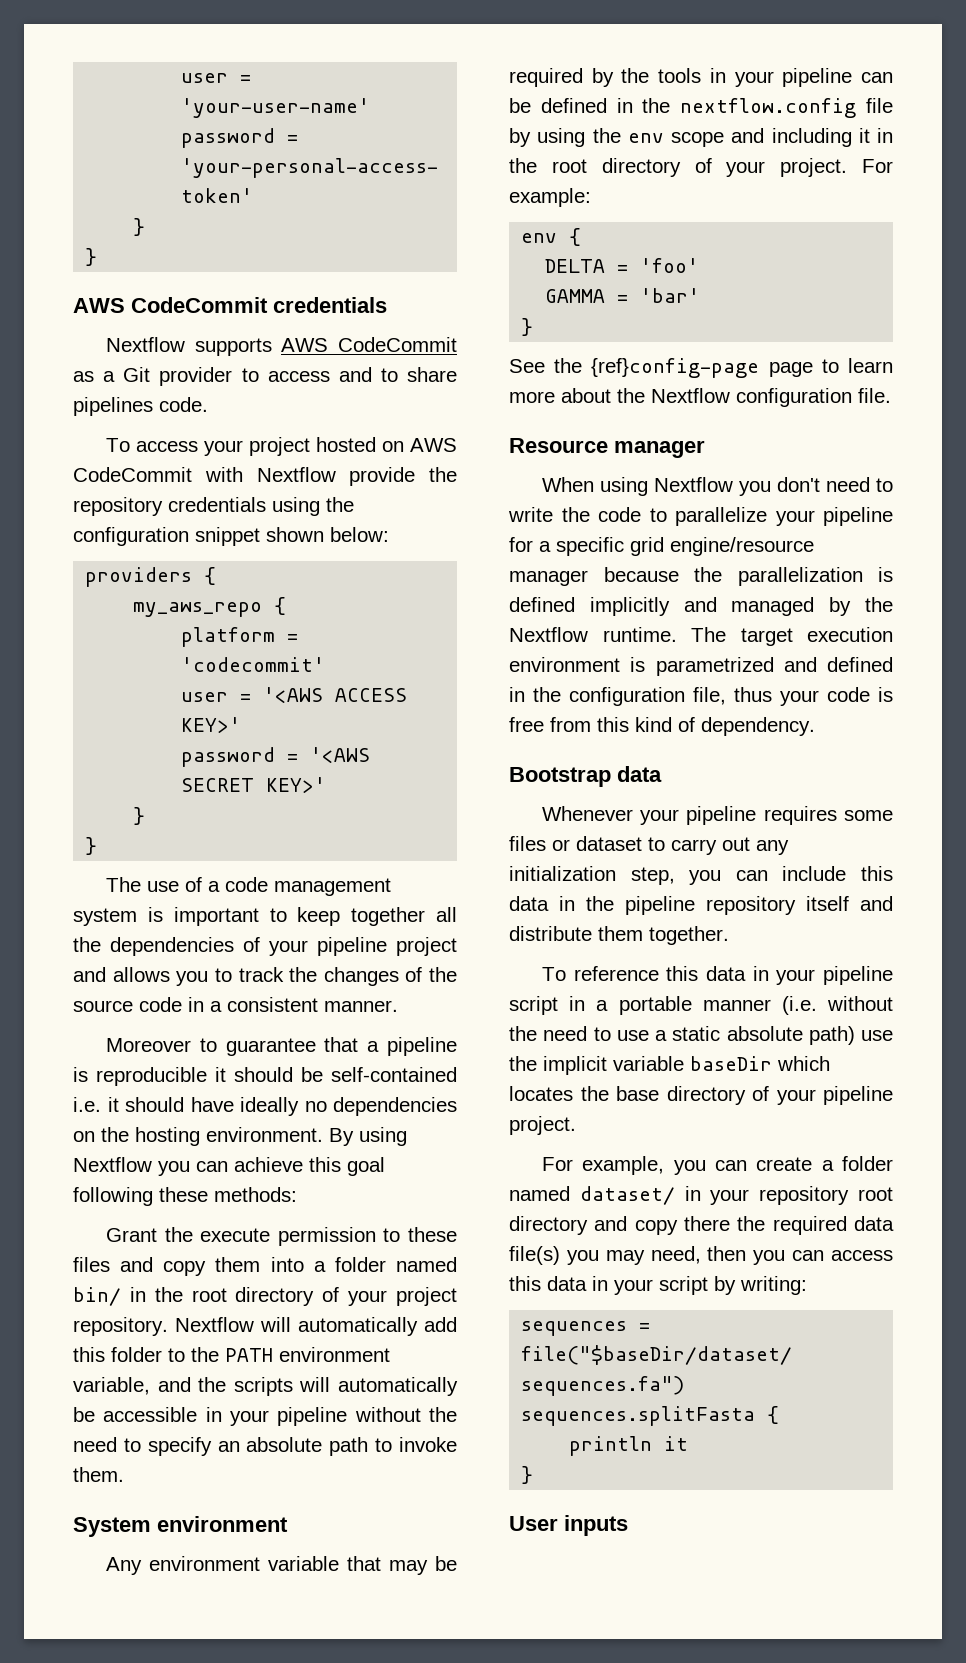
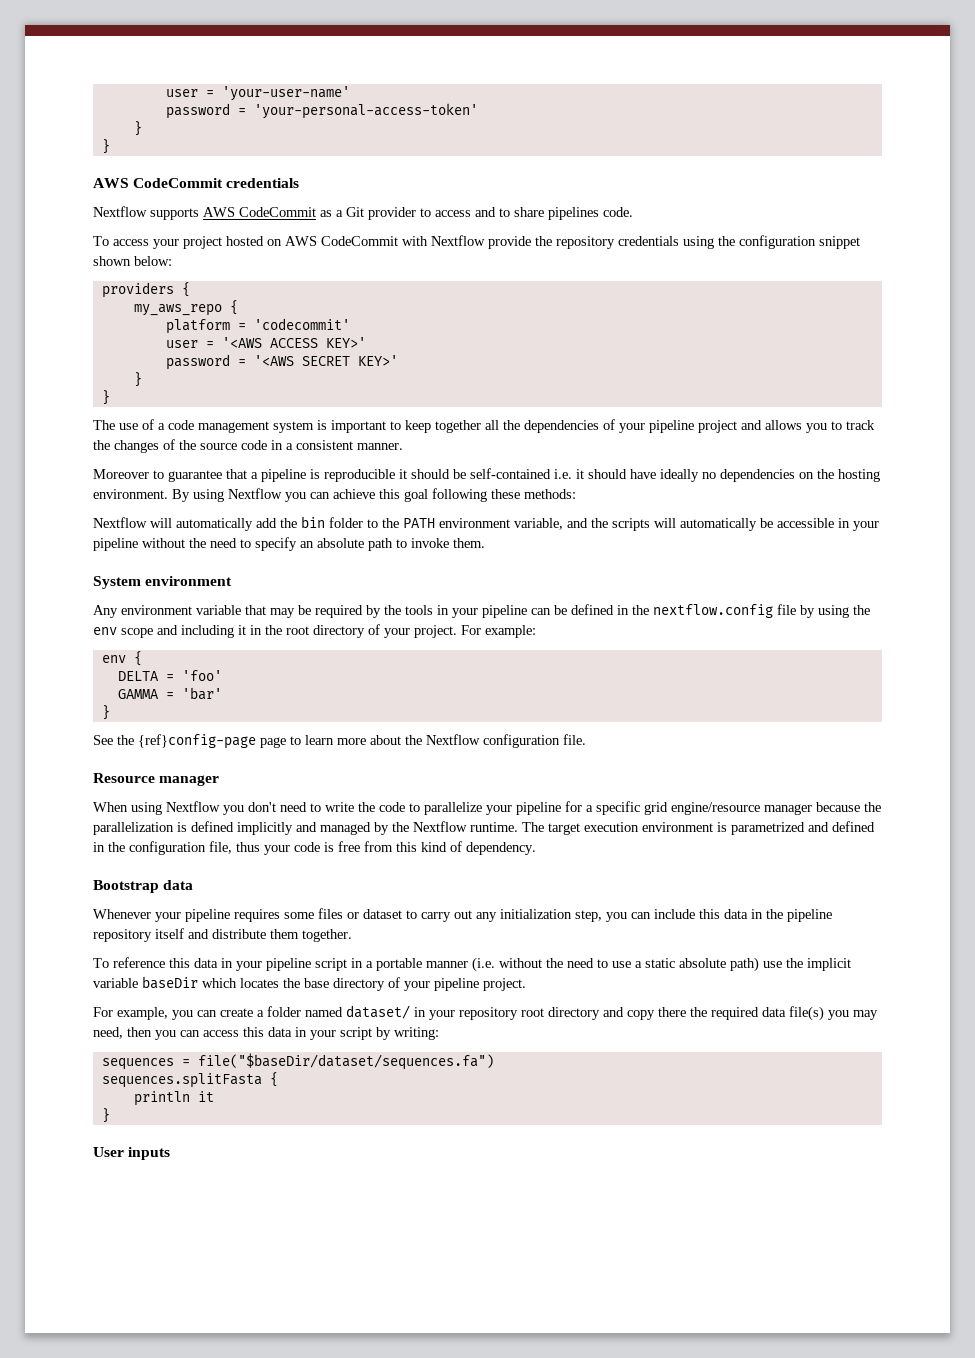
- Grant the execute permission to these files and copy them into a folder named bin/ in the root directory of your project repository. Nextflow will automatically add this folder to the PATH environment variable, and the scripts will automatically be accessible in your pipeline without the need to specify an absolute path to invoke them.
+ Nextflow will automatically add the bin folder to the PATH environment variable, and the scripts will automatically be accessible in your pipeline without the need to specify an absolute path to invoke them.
====
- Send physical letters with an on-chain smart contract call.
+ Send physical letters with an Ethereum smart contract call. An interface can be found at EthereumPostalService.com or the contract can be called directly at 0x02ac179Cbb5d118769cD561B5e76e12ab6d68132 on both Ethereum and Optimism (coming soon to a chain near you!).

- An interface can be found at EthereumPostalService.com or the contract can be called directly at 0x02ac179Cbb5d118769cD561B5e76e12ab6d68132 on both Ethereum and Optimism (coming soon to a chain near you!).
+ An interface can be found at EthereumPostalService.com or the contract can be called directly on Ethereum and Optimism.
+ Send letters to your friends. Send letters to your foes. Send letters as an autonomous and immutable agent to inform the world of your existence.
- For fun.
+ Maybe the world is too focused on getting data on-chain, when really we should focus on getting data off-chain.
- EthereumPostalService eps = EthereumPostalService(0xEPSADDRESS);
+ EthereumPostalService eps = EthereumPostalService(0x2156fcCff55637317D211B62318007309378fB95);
====
### [Instructions to follow]
State how many lines in the entries above hold the word "EthereumPostalService", with no further text.

### [Output for this task]
5